Wednesday 10 February 2016

A sharp intake of Breath for February...

February Lancet features my recent work, Round, which renders in glass the dynamic forces of the in-breath.The fragility of glass echoes the fragility of the breath and it’s transparency echoes the invisibility of it’s generating force; yet these structures are far from invisible.


I decided to see if it was possible to create an outbreath and then to breathe back into the molten form, therefore giving shape to the force and dynamics of the in breath. The concept behind this work has resonance with the exploration of breath in classical texts such as those under consideration in the Life of Breath Project (www.lifeofbreath.org).
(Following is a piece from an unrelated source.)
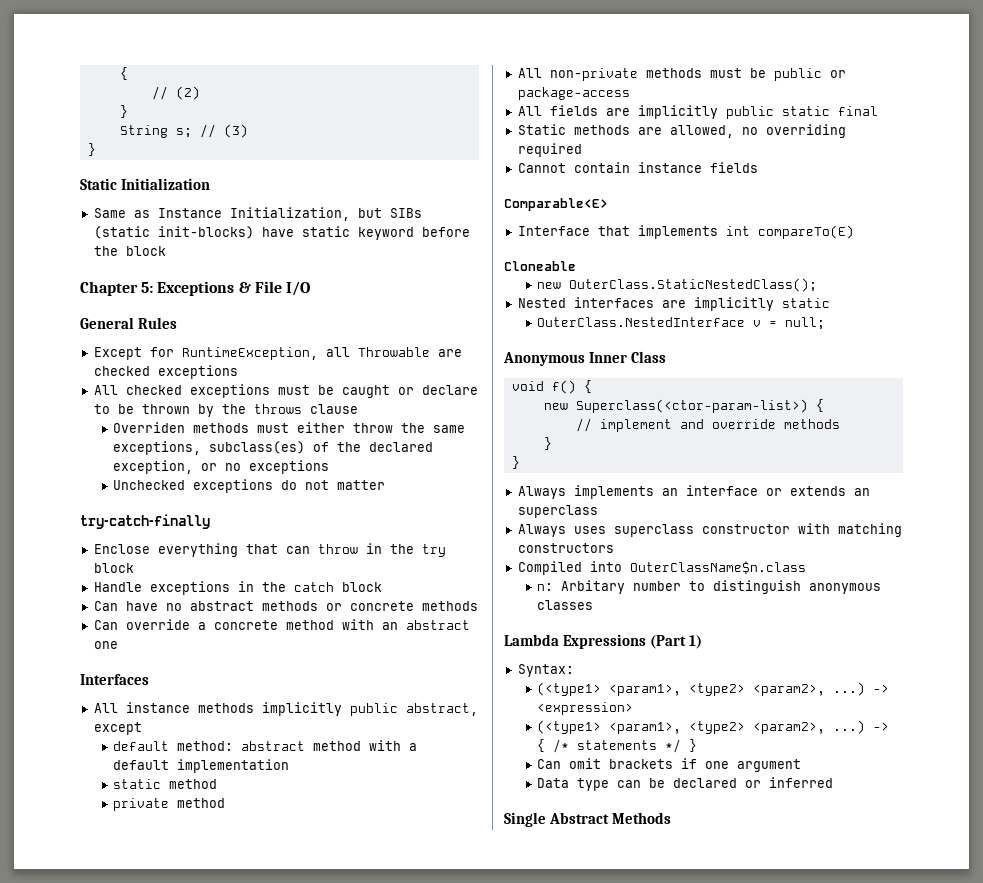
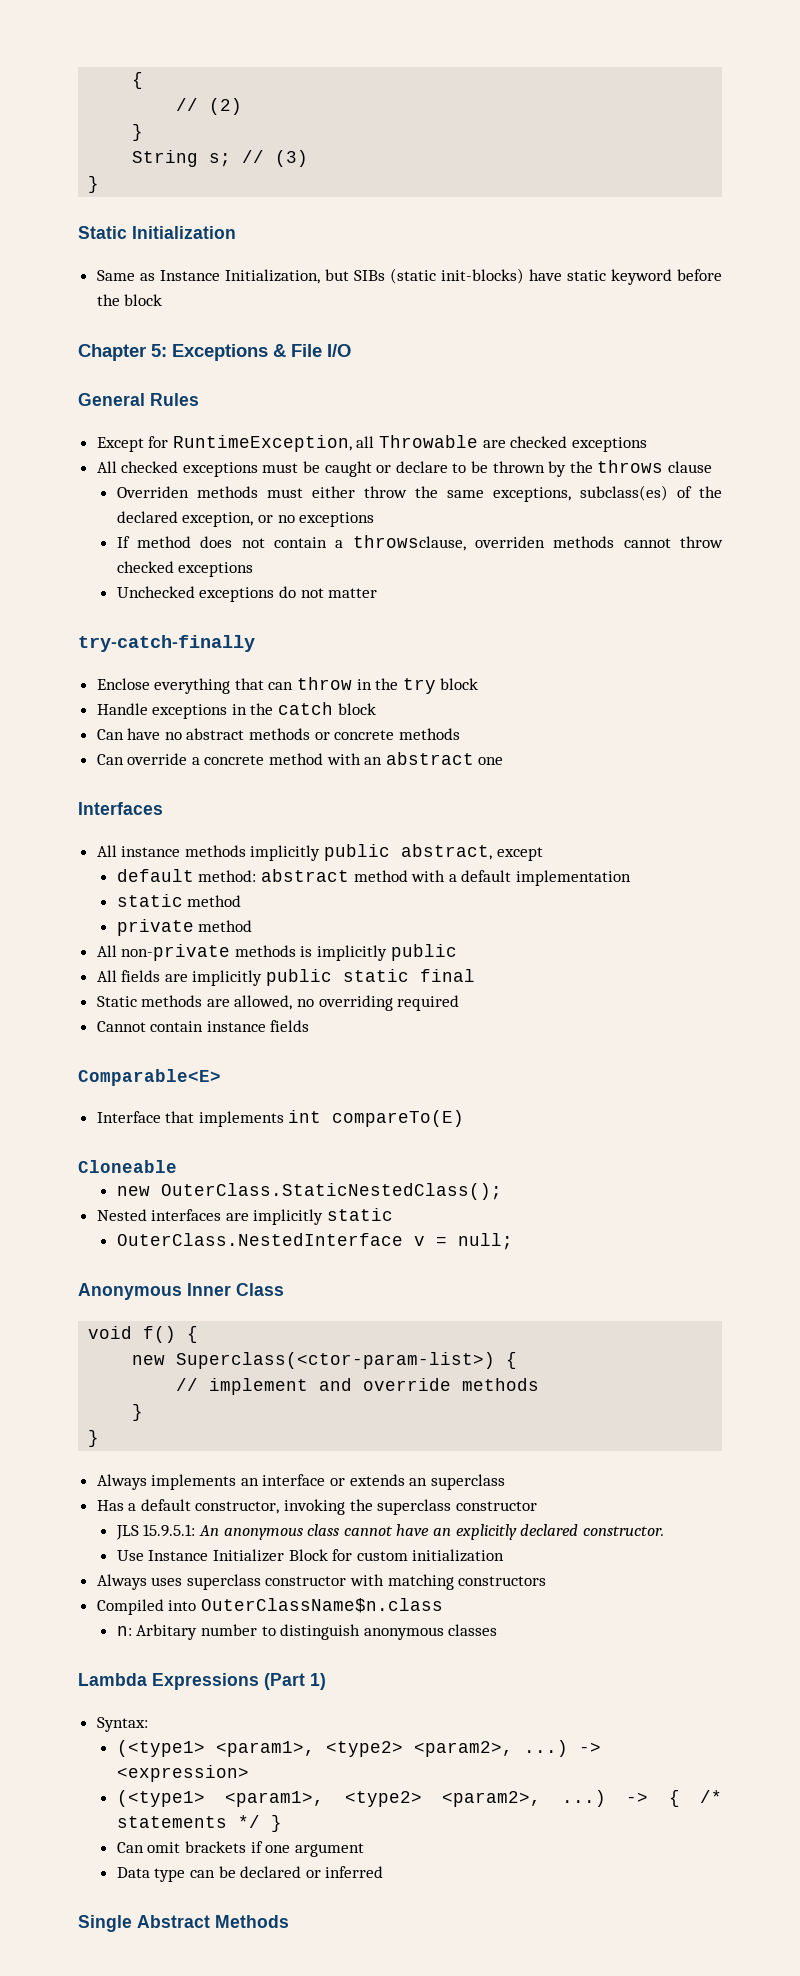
(330, 467) none -> [116,535,723,551] [116,561,254,577] // If method does not contain a throwsclause, overriden methods cannot throw checked exceptions
[709,68,846,81] [517,87,630,100] must be public or package-access -> [300,944,457,961] is implicitly public
(598, 511) none -> [96,1499,537,1515] [115,1524,664,1540] [116,1549,505,1562] // Has a default constructor, invoking the superclass constructor // JLS 15.9.5.1: An anonymous class cannot have an explicitly declared constructor. // Use Instance Initializer Block for custom initialization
Here Philo speaks of a hierarchy of dispositions in relation to the soul/breath:

‘He [God] bound some bodies by tenor, others by physique, others by soul, and others by rational soul.  In stones, and logs which have been severed from their physical connection he created tenor, which is the strongest bond.  This is breath which turns back towards itself.  It begins to extend itself from the centre to the extremities, and having made contact with the outer surfaces it bends back again until it returns to the same place from which it first set out.  This continuous double course of tenor is indestructible.’

This idea of a breath turning in on itself was one of my core considerations as were ideas of liminality, the tensions between push and pull, interiority and exteriority. In making this body of work it has been fascinating to uncover organic patterns. This work, in particular, formed by the pressures of the breath bears similarity to the lungs that facilitate its essential gaseous exchange within the body.